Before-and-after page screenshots
________
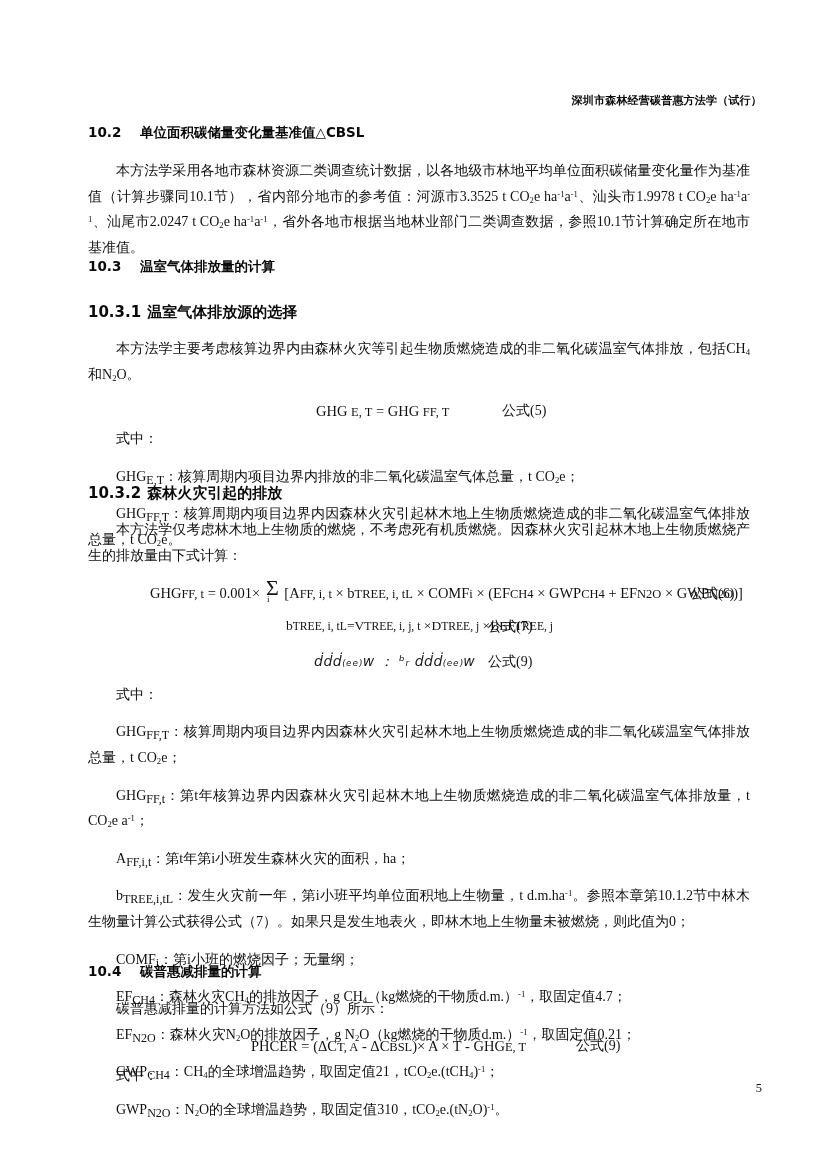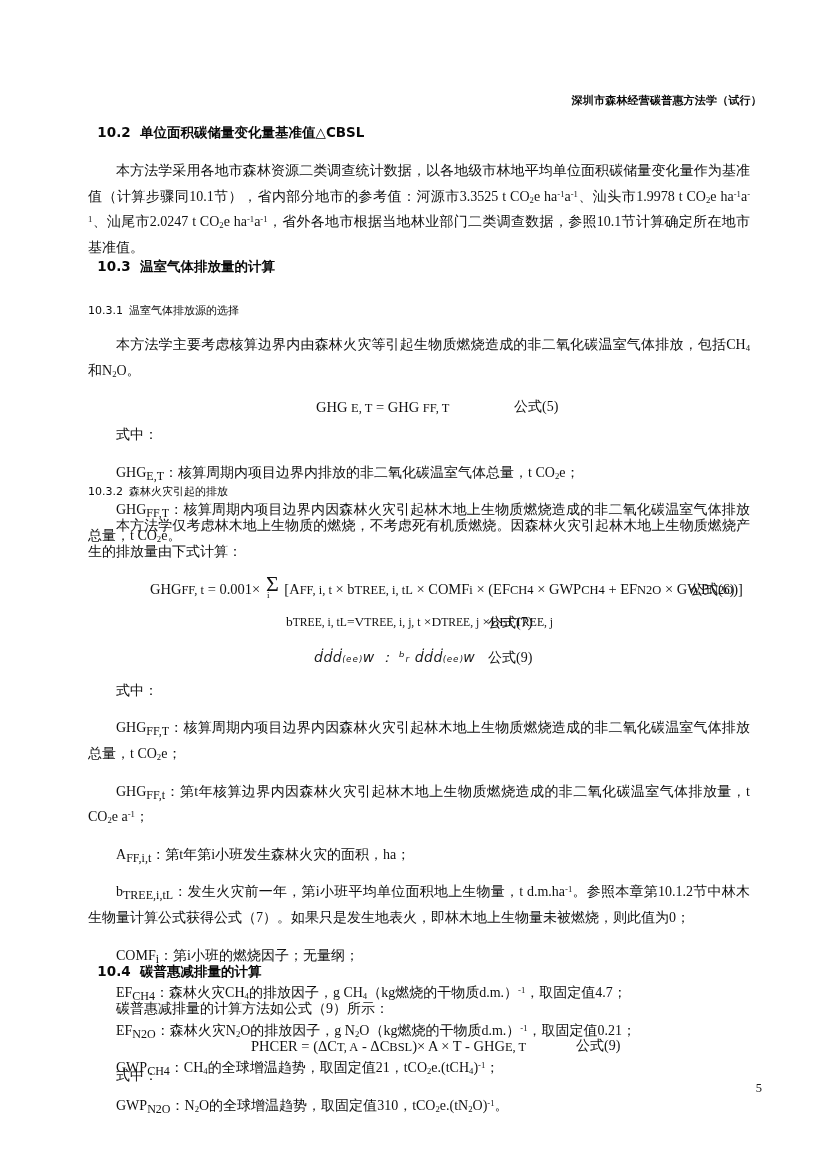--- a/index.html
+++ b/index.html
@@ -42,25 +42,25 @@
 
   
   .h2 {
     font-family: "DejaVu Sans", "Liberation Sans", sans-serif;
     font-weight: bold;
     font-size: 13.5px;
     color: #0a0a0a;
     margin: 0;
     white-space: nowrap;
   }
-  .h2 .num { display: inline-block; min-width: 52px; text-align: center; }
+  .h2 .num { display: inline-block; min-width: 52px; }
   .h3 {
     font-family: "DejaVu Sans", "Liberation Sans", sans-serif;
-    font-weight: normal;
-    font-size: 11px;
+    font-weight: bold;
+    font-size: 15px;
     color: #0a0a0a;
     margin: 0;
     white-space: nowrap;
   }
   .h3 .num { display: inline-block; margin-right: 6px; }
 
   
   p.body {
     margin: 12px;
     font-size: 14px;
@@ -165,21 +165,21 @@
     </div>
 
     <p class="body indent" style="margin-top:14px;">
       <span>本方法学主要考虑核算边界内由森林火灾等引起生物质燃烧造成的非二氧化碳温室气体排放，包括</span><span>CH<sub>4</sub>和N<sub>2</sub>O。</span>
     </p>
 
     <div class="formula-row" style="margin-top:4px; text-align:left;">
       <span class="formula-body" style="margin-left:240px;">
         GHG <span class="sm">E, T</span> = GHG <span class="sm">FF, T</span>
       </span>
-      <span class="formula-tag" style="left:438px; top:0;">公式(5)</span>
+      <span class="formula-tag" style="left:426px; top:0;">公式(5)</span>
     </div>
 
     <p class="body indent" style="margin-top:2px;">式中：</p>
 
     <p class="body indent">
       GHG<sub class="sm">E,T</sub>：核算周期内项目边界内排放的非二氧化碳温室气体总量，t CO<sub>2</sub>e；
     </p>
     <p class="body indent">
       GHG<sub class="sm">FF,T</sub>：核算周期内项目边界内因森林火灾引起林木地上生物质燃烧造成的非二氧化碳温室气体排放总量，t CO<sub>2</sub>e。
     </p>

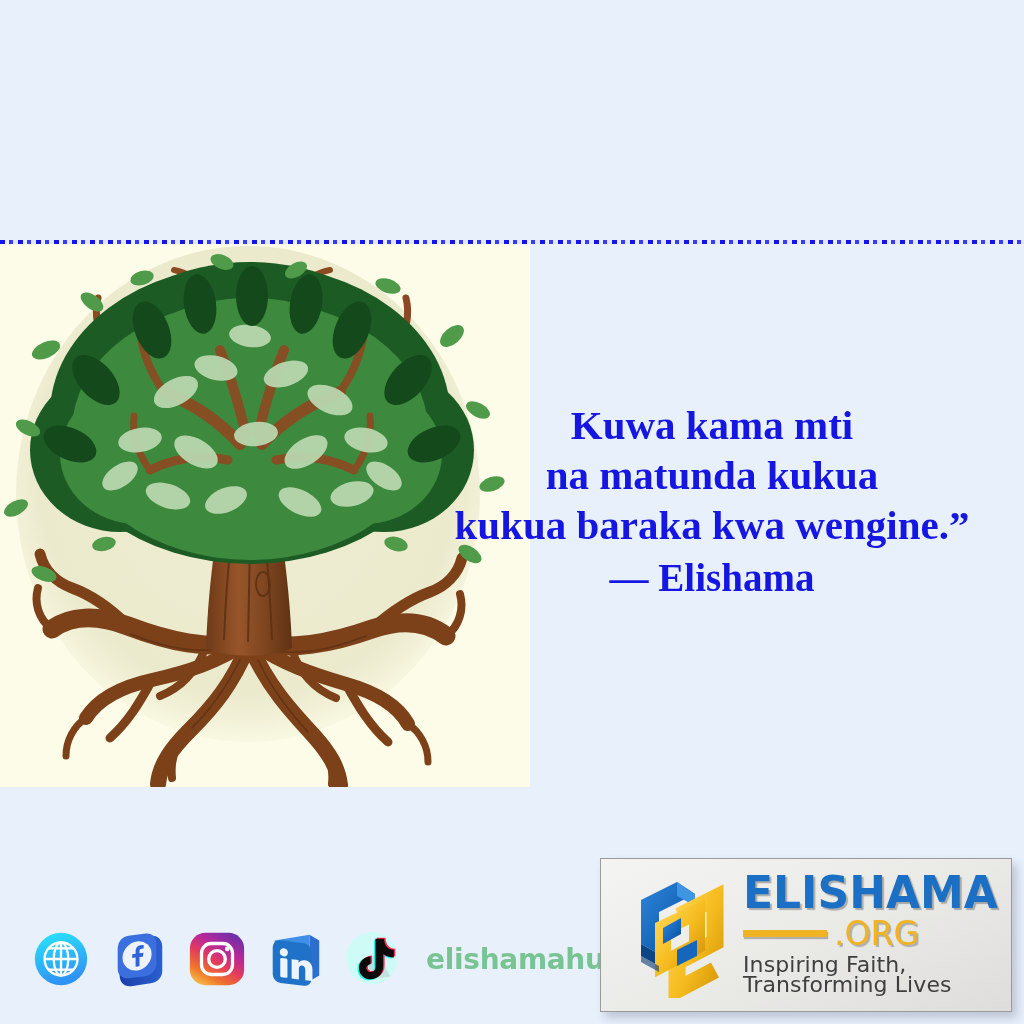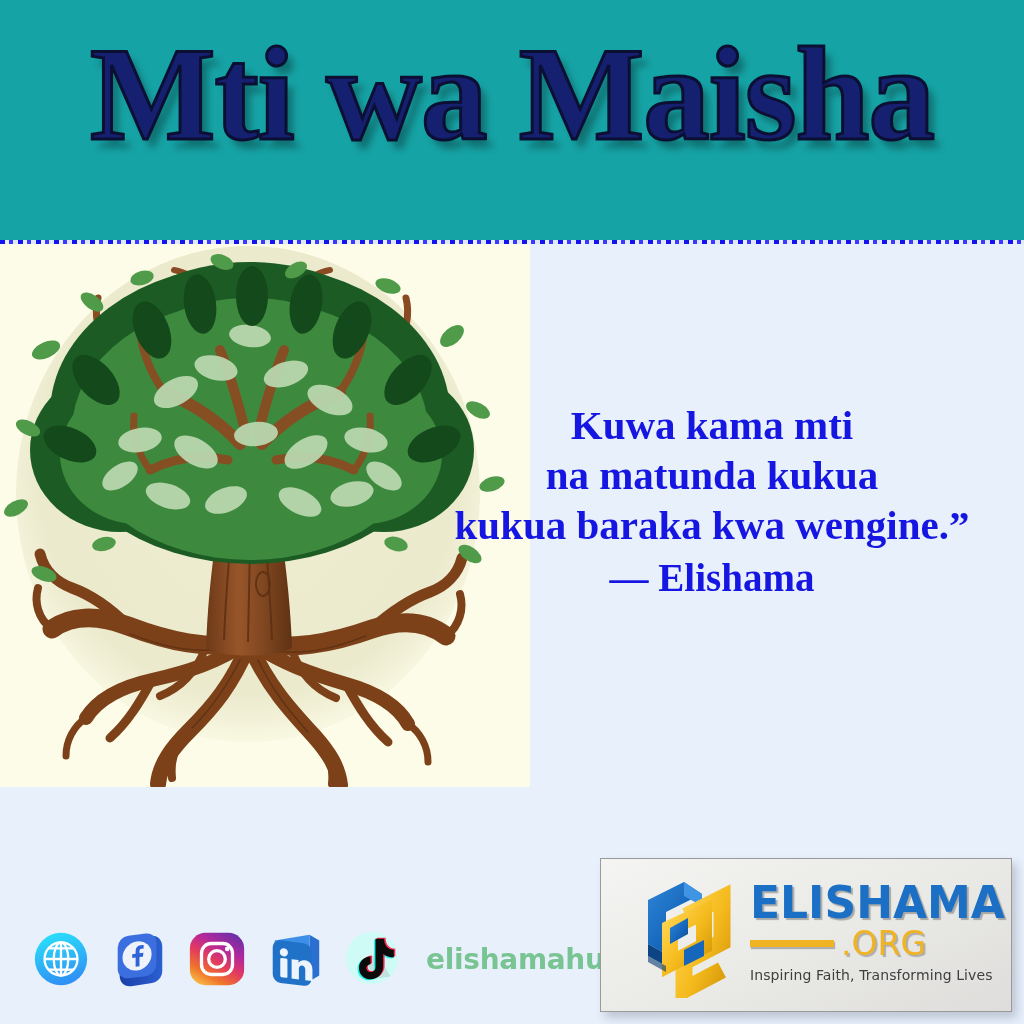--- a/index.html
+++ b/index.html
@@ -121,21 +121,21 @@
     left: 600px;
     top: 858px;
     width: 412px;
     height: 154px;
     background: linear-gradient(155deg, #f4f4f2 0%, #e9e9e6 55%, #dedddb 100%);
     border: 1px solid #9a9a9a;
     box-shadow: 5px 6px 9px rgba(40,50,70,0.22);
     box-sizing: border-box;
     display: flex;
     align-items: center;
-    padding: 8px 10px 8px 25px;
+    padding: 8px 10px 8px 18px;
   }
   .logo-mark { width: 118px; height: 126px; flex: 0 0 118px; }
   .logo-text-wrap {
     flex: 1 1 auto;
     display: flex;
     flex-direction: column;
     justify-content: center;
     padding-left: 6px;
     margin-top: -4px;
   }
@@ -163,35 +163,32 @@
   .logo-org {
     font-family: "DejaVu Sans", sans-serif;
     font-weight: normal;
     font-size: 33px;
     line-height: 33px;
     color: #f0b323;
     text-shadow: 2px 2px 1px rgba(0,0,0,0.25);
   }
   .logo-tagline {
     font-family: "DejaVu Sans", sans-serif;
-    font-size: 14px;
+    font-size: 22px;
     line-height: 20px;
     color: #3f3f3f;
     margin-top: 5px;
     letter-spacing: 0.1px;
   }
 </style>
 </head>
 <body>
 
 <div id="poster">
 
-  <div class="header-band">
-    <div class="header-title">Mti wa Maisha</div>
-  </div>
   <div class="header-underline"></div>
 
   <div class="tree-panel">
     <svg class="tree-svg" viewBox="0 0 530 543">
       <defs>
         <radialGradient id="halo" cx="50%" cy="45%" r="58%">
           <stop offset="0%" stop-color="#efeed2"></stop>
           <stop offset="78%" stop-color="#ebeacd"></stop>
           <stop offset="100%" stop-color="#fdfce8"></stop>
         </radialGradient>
________
- **TASK TO CARRY OUT**:
Aside from the pictures, copy all of the entries exactly.

- **WRITTEN RESPONSE**:
--- a/index.html
+++ b/index.html
@@ -42,25 +42,25 @@
 
   
   .h2 {
     font-family: "DejaVu Sans", "Liberation Sans", sans-serif;
     font-weight: bold;
     font-size: 13.5px;
     color: #0a0a0a;
     margin: 0;
     white-space: nowrap;
   }
-  .h2 .num { display: inline-block; min-width: 52px; text-align: center; }
+  .h2 .num { display: inline-block; min-width: 52px; }
   .h3 {
     font-family: "DejaVu Sans", "Liberation Sans", sans-serif;
-    font-weight: normal;
-    font-size: 11px;
+    font-weight: bold;
+    font-size: 15px;
     color: #0a0a0a;
     margin: 0;
     white-space: nowrap;
   }
   .h3 .num { display: inline-block; margin-right: 6px; }
 
   
   p.body {
     margin: 12px;
     font-size: 14px;
@@ -165,21 +165,21 @@
     </div>
 
     <p class="body indent" style="margin-top:14px;">
       <span>本方法学主要考虑核算边界内由森林火灾等引起生物质燃烧造成的非二氧化碳温室气体排放，包括</span><span>CH<sub>4</sub>和N<sub>2</sub>O。</span>
     </p>
 
     <div class="formula-row" style="margin-top:4px; text-align:left;">
       <span class="formula-body" style="margin-left:240px;">
         GHG <span class="sm">E, T</span> = GHG <span class="sm">FF, T</span>
       </span>
-      <span class="formula-tag" style="left:438px; top:0;">公式(5)</span>
+      <span class="formula-tag" style="left:426px; top:0;">公式(5)</span>
     </div>
 
     <p class="body indent" style="margin-top:2px;">式中：</p>
 
     <p class="body indent">
       GHG<sub class="sm">E,T</sub>：核算周期内项目边界内排放的非二氧化碳温室气体总量，t CO<sub>2</sub>e；
     </p>
     <p class="body indent">
       GHG<sub class="sm">FF,T</sub>：核算周期内项目边界内因森林火灾引起林木地上生物质燃烧造成的非二氧化碳温室气体排放总量，t CO<sub>2</sub>e。
     </p>

--- a/index.html
+++ b/index.html
@@ -121,21 +121,21 @@
     left: 600px;
     top: 858px;
     width: 412px;
     height: 154px;
     background: linear-gradient(155deg, #f4f4f2 0%, #e9e9e6 55%, #dedddb 100%);
     border: 1px solid #9a9a9a;
     box-shadow: 5px 6px 9px rgba(40,50,70,0.22);
     box-sizing: border-box;
     display: flex;
     align-items: center;
-    padding: 8px 10px 8px 25px;
+    padding: 8px 10px 8px 18px;
   }
   .logo-mark { width: 118px; height: 126px; flex: 0 0 118px; }
   .logo-text-wrap {
     flex: 1 1 auto;
     display: flex;
     flex-direction: column;
     justify-content: center;
     padding-left: 6px;
     margin-top: -4px;
   }
@@ -163,35 +163,32 @@
   .logo-org {
     font-family: "DejaVu Sans", sans-serif;
     font-weight: normal;
     font-size: 33px;
     line-height: 33px;
     color: #f0b323;
     text-shadow: 2px 2px 1px rgba(0,0,0,0.25);
   }
   .logo-tagline {
     font-family: "DejaVu Sans", sans-serif;
-    font-size: 14px;
+    font-size: 22px;
     line-height: 20px;
     color: #3f3f3f;
     margin-top: 5px;
     letter-spacing: 0.1px;
   }
 </style>
 </head>
 <body>
 
 <div id="poster">
 
-  <div class="header-band">
-    <div class="header-title">Mti wa Maisha</div>
-  </div>
   <div class="header-underline"></div>
 
   <div class="tree-panel">
     <svg class="tree-svg" viewBox="0 0 530 543">
       <defs>
         <radialGradient id="halo" cx="50%" cy="45%" r="58%">
           <stop offset="0%" stop-color="#efeed2"></stop>
           <stop offset="78%" stop-color="#ebeacd"></stop>
           <stop offset="100%" stop-color="#fdfce8"></stop>
         </radialGradient>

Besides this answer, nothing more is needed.